___ Extracted material

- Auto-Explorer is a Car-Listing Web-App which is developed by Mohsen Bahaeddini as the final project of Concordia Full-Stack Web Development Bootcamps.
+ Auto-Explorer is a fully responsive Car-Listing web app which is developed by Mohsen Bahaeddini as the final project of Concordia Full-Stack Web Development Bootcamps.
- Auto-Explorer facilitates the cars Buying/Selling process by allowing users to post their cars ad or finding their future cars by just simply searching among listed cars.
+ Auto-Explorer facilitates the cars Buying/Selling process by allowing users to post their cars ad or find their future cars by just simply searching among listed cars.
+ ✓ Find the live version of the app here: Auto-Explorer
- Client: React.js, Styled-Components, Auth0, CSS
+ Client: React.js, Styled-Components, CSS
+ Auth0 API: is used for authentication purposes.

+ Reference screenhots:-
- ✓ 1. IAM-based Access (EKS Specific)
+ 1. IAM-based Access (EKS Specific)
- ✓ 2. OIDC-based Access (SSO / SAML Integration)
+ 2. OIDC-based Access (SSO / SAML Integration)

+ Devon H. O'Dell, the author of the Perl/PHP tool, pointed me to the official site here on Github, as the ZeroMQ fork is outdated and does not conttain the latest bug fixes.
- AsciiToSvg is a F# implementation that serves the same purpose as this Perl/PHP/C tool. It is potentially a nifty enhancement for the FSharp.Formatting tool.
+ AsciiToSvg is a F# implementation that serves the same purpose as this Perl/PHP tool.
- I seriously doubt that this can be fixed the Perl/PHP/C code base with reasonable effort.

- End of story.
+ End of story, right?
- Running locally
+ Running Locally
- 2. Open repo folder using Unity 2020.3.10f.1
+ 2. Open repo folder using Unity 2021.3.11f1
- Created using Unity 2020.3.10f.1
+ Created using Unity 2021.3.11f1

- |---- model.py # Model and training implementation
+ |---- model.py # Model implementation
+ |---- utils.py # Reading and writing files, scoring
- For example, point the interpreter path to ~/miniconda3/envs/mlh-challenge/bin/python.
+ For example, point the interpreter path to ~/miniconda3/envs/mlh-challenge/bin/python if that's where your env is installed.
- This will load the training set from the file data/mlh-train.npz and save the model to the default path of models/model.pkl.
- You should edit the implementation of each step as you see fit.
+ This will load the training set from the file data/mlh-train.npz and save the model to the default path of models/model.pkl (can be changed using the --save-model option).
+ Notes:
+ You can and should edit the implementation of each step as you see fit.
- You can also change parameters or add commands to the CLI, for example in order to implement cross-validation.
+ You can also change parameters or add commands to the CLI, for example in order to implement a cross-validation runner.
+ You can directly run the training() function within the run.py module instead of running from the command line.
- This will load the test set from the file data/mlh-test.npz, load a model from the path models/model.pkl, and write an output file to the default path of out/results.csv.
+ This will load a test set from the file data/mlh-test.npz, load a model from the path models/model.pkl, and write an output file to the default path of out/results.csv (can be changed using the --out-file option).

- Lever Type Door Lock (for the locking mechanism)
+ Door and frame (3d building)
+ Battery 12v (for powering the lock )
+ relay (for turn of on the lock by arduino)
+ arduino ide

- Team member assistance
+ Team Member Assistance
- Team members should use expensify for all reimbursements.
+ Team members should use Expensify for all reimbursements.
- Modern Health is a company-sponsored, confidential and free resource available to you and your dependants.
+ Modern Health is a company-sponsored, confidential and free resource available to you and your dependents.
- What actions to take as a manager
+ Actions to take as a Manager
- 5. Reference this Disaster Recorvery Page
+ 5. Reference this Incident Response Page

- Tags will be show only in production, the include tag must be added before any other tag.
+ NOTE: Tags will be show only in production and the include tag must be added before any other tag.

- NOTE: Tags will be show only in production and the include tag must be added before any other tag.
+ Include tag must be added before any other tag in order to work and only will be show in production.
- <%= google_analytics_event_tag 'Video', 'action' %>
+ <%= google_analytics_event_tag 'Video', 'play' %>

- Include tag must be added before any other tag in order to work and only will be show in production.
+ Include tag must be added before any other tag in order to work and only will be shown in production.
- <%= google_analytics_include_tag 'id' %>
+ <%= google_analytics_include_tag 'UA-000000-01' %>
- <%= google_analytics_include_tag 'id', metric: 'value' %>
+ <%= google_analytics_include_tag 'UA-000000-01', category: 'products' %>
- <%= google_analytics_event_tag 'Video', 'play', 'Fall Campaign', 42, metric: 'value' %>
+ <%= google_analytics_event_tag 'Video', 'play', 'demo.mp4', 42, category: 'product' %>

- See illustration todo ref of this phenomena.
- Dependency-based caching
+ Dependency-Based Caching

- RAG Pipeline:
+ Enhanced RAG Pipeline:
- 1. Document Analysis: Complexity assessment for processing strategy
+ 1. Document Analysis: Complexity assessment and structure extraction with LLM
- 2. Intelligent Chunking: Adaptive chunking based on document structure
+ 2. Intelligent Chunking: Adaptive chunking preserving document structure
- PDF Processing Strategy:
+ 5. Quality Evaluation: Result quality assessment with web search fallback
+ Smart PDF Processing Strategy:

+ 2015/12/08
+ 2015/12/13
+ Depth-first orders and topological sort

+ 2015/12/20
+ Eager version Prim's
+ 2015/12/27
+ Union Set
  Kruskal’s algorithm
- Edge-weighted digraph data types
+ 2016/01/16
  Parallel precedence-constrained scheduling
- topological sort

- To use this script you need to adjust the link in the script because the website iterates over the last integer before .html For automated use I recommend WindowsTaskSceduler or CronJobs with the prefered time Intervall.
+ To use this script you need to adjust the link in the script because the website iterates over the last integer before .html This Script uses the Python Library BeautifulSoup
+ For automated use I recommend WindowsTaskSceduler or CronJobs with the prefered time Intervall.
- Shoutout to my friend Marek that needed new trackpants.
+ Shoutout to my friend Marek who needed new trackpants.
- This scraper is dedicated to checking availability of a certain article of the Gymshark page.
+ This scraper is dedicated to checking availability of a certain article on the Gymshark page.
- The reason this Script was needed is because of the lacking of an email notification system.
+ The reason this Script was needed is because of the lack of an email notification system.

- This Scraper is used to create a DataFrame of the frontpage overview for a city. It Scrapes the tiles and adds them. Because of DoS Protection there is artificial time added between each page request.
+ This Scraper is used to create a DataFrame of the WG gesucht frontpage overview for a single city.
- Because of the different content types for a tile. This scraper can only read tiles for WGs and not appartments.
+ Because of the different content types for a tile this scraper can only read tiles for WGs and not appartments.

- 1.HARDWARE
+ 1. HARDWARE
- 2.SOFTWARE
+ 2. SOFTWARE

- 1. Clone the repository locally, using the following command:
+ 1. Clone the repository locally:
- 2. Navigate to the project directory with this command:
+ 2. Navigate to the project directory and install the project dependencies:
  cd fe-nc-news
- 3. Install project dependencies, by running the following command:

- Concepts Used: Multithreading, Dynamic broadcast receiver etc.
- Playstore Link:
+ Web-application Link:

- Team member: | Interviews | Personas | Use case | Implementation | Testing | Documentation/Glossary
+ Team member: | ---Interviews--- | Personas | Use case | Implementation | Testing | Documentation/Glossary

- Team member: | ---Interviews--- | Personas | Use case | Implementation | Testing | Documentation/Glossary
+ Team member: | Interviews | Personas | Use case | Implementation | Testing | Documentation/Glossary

______

» What to do:
Nothing in the records should be left out; write all of them out again exactly.

» Written answer:
- Auto-Explorer is a Car-Listing Web-App which is developed by Mohsen Bahaeddini as the final project of Concordia Full-Stack Web Development Bootcamps.
+ Auto-Explorer is a fully responsive Car-Listing web app which is developed by Mohsen Bahaeddini as the final project of Concordia Full-Stack Web Development Bootcamps.
- Auto-Explorer facilitates the cars Buying/Selling process by allowing users to post their cars ad or finding their future cars by just simply searching among listed cars.
+ Auto-Explorer facilitates the cars Buying/Selling process by allowing users to post their cars ad or find their future cars by just simply searching among listed cars.
+ ✓ Find the live version of the app here: Auto-Explorer
- Client: React.js, Styled-Components, Auth0, CSS
+ Client: React.js, Styled-Components, CSS
+ Auth0 API: is used for authentication purposes.

+ Reference screenhots:-
- ✓ 1. IAM-based Access (EKS Specific)
+ 1. IAM-based Access (EKS Specific)
- ✓ 2. OIDC-based Access (SSO / SAML Integration)
+ 2. OIDC-based Access (SSO / SAML Integration)

+ Devon H. O'Dell, the author of the Perl/PHP tool, pointed me to the official site here on Github, as the ZeroMQ fork is outdated and does not conttain the latest bug fixes.
- AsciiToSvg is a F# implementation that serves the same purpose as this Perl/PHP/C tool. It is potentially a nifty enhancement for the FSharp.Formatting tool.
+ AsciiToSvg is a F# implementation that serves the same purpose as this Perl/PHP tool.
- I seriously doubt that this can be fixed the Perl/PHP/C code base with reasonable effort.

- End of story.
+ End of story, right?
- Running locally
+ Running Locally
- 2. Open repo folder using Unity 2020.3.10f.1
+ 2. Open repo folder using Unity 2021.3.11f1
- Created using Unity 2020.3.10f.1
+ Created using Unity 2021.3.11f1

- |---- model.py # Model and training implementation
+ |---- model.py # Model implementation
+ |---- utils.py # Reading and writing files, scoring
- For example, point the interpreter path to ~/miniconda3/envs/mlh-challenge/bin/python.
+ For example, point the interpreter path to ~/miniconda3/envs/mlh-challenge/bin/python if that's where your env is installed.
- This will load the training set from the file data/mlh-train.npz and save the model to the default path of models/model.pkl.
- You should edit the implementation of each step as you see fit.
+ This will load the training set from the file data/mlh-train.npz and save the model to the default path of models/model.pkl (can be changed using the --save-model option).
+ Notes:
+ You can and should edit the implementation of each step as you see fit.
- You can also change parameters or add commands to the CLI, for example in order to implement cross-validation.
+ You can also change parameters or add commands to the CLI, for example in order to implement a cross-validation runner.
+ You can directly run the training() function within the run.py module instead of running from the command line.
- This will load the test set from the file data/mlh-test.npz, load a model from the path models/model.pkl, and write an output file to the default path of out/results.csv.
+ This will load a test set from the file data/mlh-test.npz, load a model from the path models/model.pkl, and write an output file to the default path of out/results.csv (can be changed using the --out-file option).

- Lever Type Door Lock (for the locking mechanism)
+ Door and frame (3d building)
+ Battery 12v (for powering the lock )
+ relay (for turn of on the lock by arduino)
+ arduino ide

- Team member assistance
+ Team Member Assistance
- Team members should use expensify for all reimbursements.
+ Team members should use Expensify for all reimbursements.
- Modern Health is a company-sponsored, confidential and free resource available to you and your dependants.
+ Modern Health is a company-sponsored, confidential and free resource available to you and your dependents.
- What actions to take as a manager
+ Actions to take as a Manager
- 5. Reference this Disaster Recorvery Page
+ 5. Reference this Incident Response Page

- Tags will be show only in production, the include tag must be added before any other tag.
+ NOTE: Tags will be show only in production and the include tag must be added before any other tag.

- NOTE: Tags will be show only in production and the include tag must be added before any other tag.
+ Include tag must be added before any other tag in order to work and only will be show in production.
- <%= google_analytics_event_tag 'Video', 'action' %>
+ <%= google_analytics_event_tag 'Video', 'play' %>

- Include tag must be added before any other tag in order to work and only will be show in production.
+ Include tag must be added before any other tag in order to work and only will be shown in production.
- <%= google_analytics_include_tag 'id' %>
+ <%= google_analytics_include_tag 'UA-000000-01' %>
- <%= google_analytics_include_tag 'id', metric: 'value' %>
+ <%= google_analytics_include_tag 'UA-000000-01', category: 'products' %>
- <%= google_analytics_event_tag 'Video', 'play', 'Fall Campaign', 42, metric: 'value' %>
+ <%= google_analytics_event_tag 'Video', 'play', 'demo.mp4', 42, category: 'product' %>

- See illustration todo ref of this phenomena.
- Dependency-based caching
+ Dependency-Based Caching

- RAG Pipeline:
+ Enhanced RAG Pipeline:
- 1. Document Analysis: Complexity assessment for processing strategy
+ 1. Document Analysis: Complexity assessment and structure extraction with LLM
- 2. Intelligent Chunking: Adaptive chunking based on document structure
+ 2. Intelligent Chunking: Adaptive chunking preserving document structure
- PDF Processing Strategy:
+ 5. Quality Evaluation: Result quality assessment with web search fallback
+ Smart PDF Processing Strategy:

+ 2015/12/08
+ 2015/12/13
+ Depth-first orders and topological sort

+ 2015/12/20
+ Eager version Prim's
+ 2015/12/27
+ Union Set
  Kruskal’s algorithm
- Edge-weighted digraph data types
+ 2016/01/16
  Parallel precedence-constrained scheduling
- topological sort

- To use this script you need to adjust the link in the script because the website iterates over the last integer before .html For automated use I recommend WindowsTaskSceduler or CronJobs with the prefered time Intervall.
+ To use this script you need to adjust the link in the script because the website iterates over the last integer before .html This Script uses the Python Library BeautifulSoup
+ For automated use I recommend WindowsTaskSceduler or CronJobs with the prefered time Intervall.
- Shoutout to my friend Marek that needed new trackpants.
+ Shoutout to my friend Marek who needed new trackpants.
- This scraper is dedicated to checking availability of a certain article of the Gymshark page.
+ This scraper is dedicated to checking availability of a certain article on the Gymshark page.
- The reason this Script was needed is because of the lacking of an email notification system.
+ The reason this Script was needed is because of the lack of an email notification system.

- This Scraper is used to create a DataFrame of the frontpage overview for a city. It Scrapes the tiles and adds them. Because of DoS Protection there is artificial time added between each page request.
+ This Scraper is used to create a DataFrame of the WG gesucht frontpage overview for a single city.
- Because of the different content types for a tile. This scraper can only read tiles for WGs and not appartments.
+ Because of the different content types for a tile this scraper can only read tiles for WGs and not appartments.

- 1.HARDWARE
+ 1. HARDWARE
- 2.SOFTWARE
+ 2. SOFTWARE

- 1. Clone the repository locally, using the following command:
+ 1. Clone the repository locally:
- 2. Navigate to the project directory with this command:
+ 2. Navigate to the project directory and install the project dependencies:
  cd fe-nc-news
- 3. Install project dependencies, by running the following command:

- Concepts Used: Multithreading, Dynamic broadcast receiver etc.
- Playstore Link:
+ Web-application Link:

- Team member: | Interviews | Personas | Use case | Implementation | Testing | Documentation/Glossary
+ Team member: | ---Interviews--- | Personas | Use case | Implementation | Testing | Documentation/Glossary

- Team member: | ---Interviews--- | Personas | Use case | Implementation | Testing | Documentation/Glossary
+ Team member: | Interviews | Personas | Use case | Implementation | Testing | Documentation/Glossary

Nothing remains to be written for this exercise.